━━━━━ EXERCISE INPUT
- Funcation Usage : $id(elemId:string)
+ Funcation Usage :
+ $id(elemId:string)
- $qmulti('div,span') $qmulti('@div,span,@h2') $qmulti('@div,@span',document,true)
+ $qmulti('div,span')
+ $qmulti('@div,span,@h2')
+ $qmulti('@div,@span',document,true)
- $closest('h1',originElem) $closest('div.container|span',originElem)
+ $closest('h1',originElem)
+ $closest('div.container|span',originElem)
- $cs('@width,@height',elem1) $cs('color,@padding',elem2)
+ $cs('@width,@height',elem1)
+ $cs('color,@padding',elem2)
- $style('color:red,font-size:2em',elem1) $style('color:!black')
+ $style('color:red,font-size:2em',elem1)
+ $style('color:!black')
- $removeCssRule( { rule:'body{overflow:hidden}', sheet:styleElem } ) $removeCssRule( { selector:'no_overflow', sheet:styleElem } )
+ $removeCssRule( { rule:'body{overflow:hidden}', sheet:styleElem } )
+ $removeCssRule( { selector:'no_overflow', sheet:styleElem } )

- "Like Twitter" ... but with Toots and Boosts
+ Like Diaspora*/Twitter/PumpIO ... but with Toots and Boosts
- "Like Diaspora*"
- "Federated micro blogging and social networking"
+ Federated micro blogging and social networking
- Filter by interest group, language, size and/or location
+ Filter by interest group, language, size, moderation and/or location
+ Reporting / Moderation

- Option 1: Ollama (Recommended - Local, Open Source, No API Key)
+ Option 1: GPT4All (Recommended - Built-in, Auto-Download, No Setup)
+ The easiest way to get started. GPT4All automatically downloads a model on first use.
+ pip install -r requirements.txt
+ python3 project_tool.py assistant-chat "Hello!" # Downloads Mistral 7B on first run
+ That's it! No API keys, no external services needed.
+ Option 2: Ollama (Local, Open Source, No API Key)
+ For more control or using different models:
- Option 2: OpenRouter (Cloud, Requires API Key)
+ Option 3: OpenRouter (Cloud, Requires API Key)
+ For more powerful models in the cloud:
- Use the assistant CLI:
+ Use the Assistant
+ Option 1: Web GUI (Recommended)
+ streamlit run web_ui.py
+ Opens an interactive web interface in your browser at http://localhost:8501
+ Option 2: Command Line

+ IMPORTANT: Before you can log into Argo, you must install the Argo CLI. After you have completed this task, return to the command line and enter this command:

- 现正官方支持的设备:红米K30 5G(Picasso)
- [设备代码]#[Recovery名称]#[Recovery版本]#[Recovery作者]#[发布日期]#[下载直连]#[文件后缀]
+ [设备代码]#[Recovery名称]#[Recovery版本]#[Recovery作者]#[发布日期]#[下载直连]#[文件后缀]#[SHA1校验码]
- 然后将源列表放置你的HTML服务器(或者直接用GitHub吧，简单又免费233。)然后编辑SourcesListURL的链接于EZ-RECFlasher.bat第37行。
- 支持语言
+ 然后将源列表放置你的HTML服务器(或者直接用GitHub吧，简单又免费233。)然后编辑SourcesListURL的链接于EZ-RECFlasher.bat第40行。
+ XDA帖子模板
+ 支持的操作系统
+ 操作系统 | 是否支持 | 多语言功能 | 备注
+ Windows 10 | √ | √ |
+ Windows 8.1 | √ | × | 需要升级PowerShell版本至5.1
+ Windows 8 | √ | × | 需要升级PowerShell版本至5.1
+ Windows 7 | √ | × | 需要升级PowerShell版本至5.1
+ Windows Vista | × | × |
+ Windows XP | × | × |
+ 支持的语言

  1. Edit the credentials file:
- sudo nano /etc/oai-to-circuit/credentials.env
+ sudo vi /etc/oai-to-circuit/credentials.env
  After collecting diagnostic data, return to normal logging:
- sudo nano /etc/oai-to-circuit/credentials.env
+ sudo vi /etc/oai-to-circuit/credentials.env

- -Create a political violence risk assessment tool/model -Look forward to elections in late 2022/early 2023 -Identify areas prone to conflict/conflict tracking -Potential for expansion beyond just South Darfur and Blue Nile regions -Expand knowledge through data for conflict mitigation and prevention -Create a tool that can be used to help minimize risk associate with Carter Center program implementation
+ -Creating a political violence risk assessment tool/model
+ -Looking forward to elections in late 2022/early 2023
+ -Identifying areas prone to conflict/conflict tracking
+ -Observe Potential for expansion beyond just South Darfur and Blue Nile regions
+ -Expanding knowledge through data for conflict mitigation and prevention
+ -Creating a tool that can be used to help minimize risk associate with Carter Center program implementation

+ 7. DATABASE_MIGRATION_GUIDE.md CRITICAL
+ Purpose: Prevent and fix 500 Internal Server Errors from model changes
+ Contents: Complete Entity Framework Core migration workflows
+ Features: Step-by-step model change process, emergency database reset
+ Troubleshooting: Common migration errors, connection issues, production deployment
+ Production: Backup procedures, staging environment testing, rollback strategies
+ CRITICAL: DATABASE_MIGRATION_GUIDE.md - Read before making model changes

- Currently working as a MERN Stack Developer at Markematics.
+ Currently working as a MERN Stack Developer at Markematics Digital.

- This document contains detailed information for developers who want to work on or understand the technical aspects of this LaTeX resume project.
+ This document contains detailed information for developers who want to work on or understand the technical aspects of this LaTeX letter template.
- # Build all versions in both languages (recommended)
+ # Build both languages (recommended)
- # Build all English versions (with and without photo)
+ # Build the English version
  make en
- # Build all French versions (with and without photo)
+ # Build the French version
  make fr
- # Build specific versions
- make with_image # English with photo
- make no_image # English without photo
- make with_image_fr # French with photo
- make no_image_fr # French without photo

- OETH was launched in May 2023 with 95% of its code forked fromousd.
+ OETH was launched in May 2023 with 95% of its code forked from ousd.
━━━━━━━━━━
WORK TASK -> Set down again, word for word, the stretch of records from the line with "issues, production deployment" to the line with "making model changes", both of those lines included.

THE ANSWER ->
+ Troubleshooting: Common migration errors, connection issues, production deployment
+ Production: Backup procedures, staging environment testing, rollback strategies
+ CRITICAL: DATABASE_MIGRATION_GUIDE.md - Read before making model changes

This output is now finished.